SOURCE MATERIAL
------------

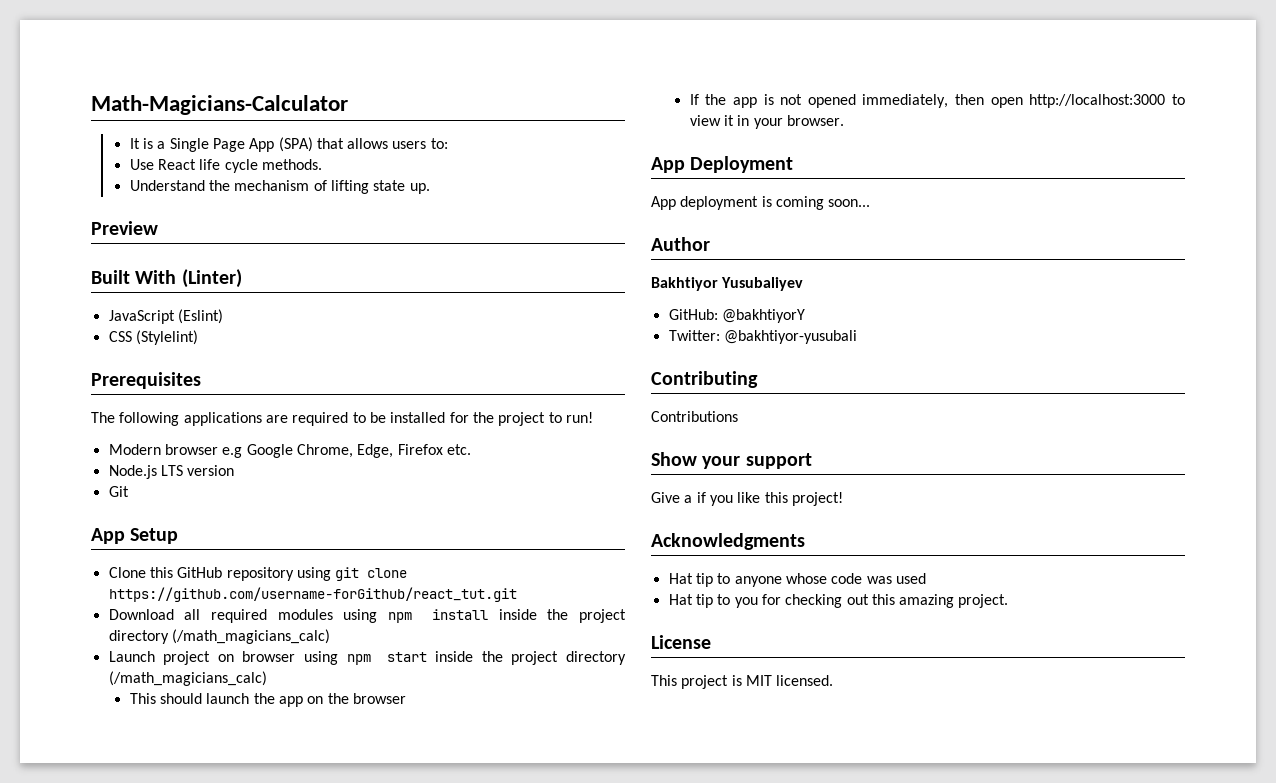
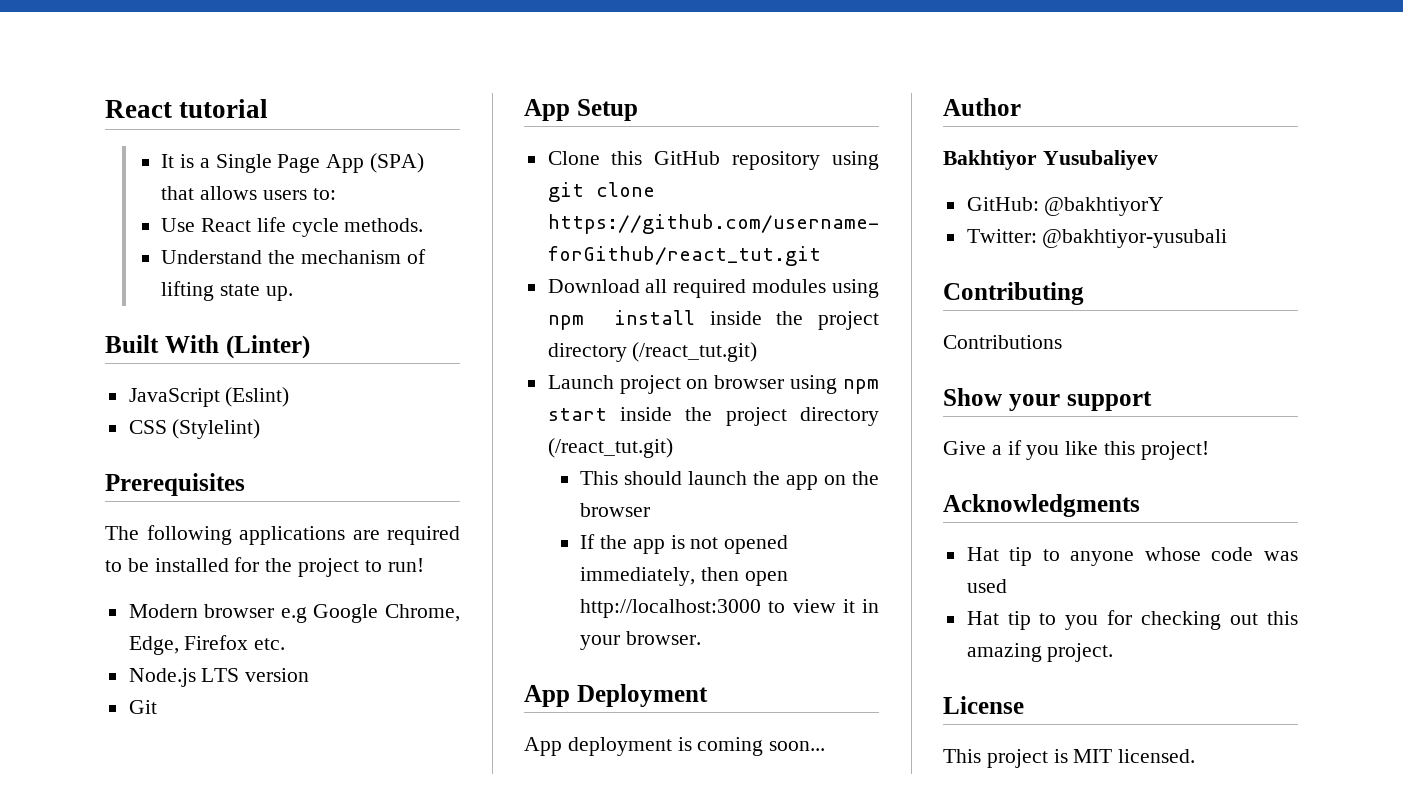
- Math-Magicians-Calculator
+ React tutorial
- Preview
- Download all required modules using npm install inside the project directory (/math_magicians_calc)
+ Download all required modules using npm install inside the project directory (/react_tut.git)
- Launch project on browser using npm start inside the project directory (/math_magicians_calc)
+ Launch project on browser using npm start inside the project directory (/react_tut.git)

------------

WHAT YOU NEED TO DO
Reproduce the listing word for word. Do not carry over the pictures.

WORKED SOLUTION
- Math-Magicians-Calculator
+ React tutorial
- Preview
- Download all required modules using npm install inside the project directory (/math_magicians_calc)
+ Download all required modules using npm install inside the project directory (/react_tut.git)
- Launch project on browser using npm start inside the project directory (/math_magicians_calc)
+ Launch project on browser using npm start inside the project directory (/react_tut.git)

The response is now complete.